Heaps of animal remains and children's footwear unearthed in the cave suggest this group was thriving in the late 1200s, when cultures like the nearby Fremont, who lived just a few kilometers away, had given up farming and were struggling to forage during a time of drought. "The numbers and diversity of gaming artifacts that we see in the Promontory record are unparalleled in western North America," said Dr John Ives, an archaeologist who has been researching the cave complex for years.
Most of the game pieces are dice, made from split pieces of cane, one side decorated with cut or burned lines, the other side plain. Many were discovered near the entrance of the cave, around a large central hearth. According to Alberta doctoral student Gabriel Yanicki, who is collaborating on the research, dice games were typically played only by women, for small stakes, or to allocate tasks like cooking.
Based on historical accounts, the pieces may have been used in a game in which three to eight dice were thrown to score points based on how many of the marked sides fell face-up, won by the first player to reach a predetermined score. While men usually didn't take part in dice games themselves, they often bet on the results.
The greatest significance of Cave 1's game pieces may not just be in how they were used, but in where they came from. The artifacts include gambling tools from nearly every part of the ancient American West.
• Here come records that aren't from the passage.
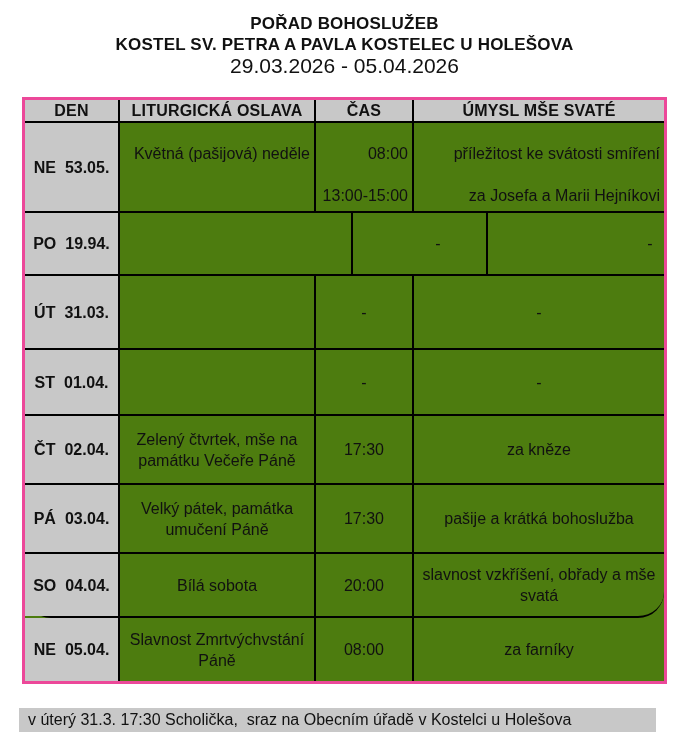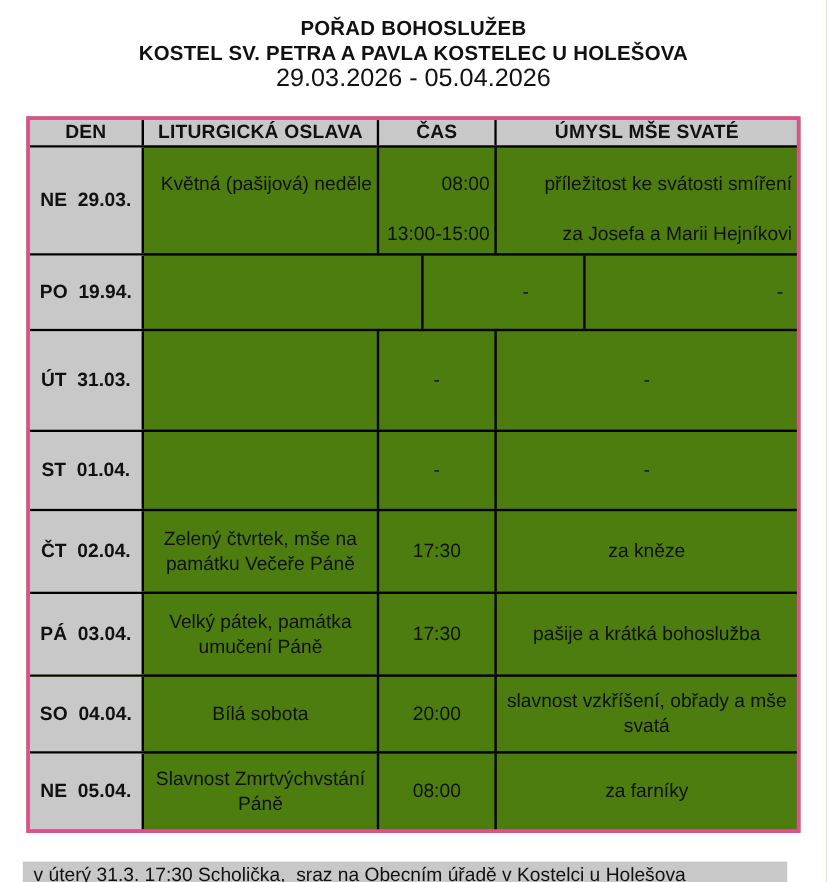"29.03." span { text: 29.03 -> 53.05 }
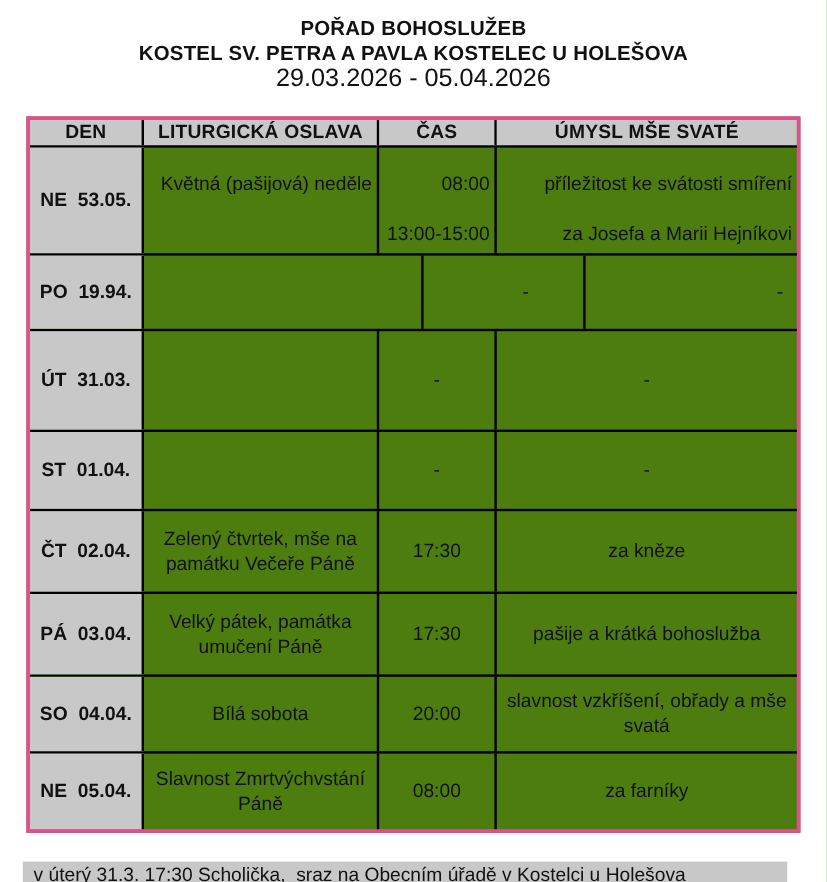"ÚT" .r3 { height: 84px -> 74px }
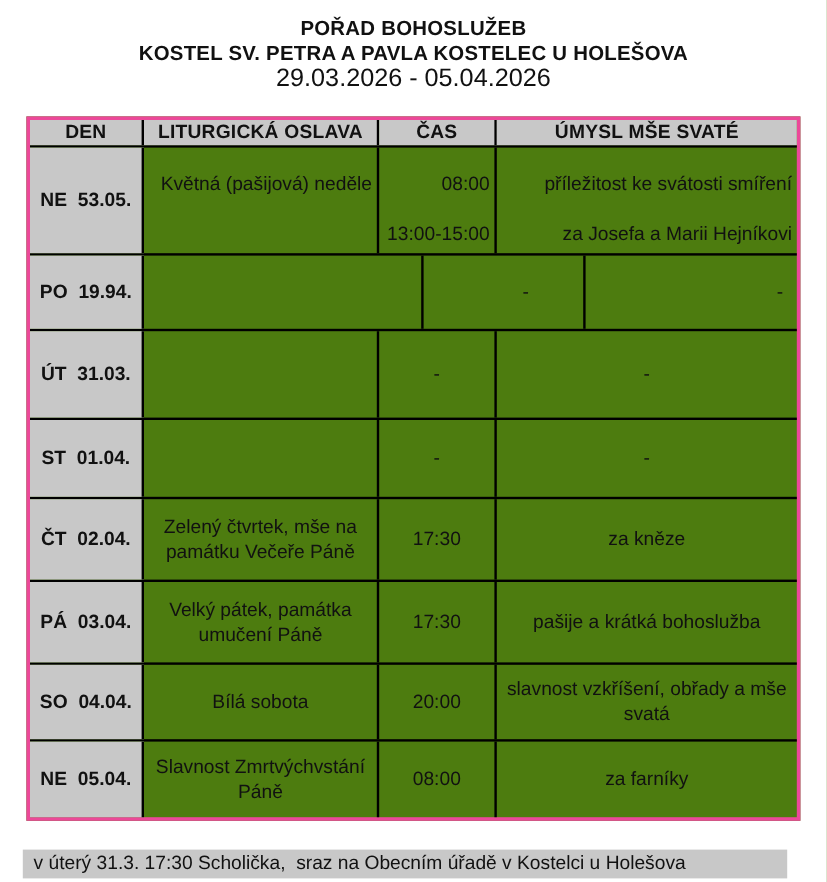"SO" .r7 { border-radius: none -> 26px }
The cane dice are similar to those found throughout much of the Southwest, but not elsewhere in the Great Basin.
Researchers also discovered a die made from a beaver tooth wrapped in sinew, of a type used by the Klamath culture on the Oregon coast, 1400 kilometers to the west. "A spiral-incised stick looks similar to objects used in a guessing game played by a number of peoples in northern British Columbia," Yanicki says. A small sinew-netted hoop and feathered dart are indicative of gambling traditions from the Great Plains to the Colorado Plateau.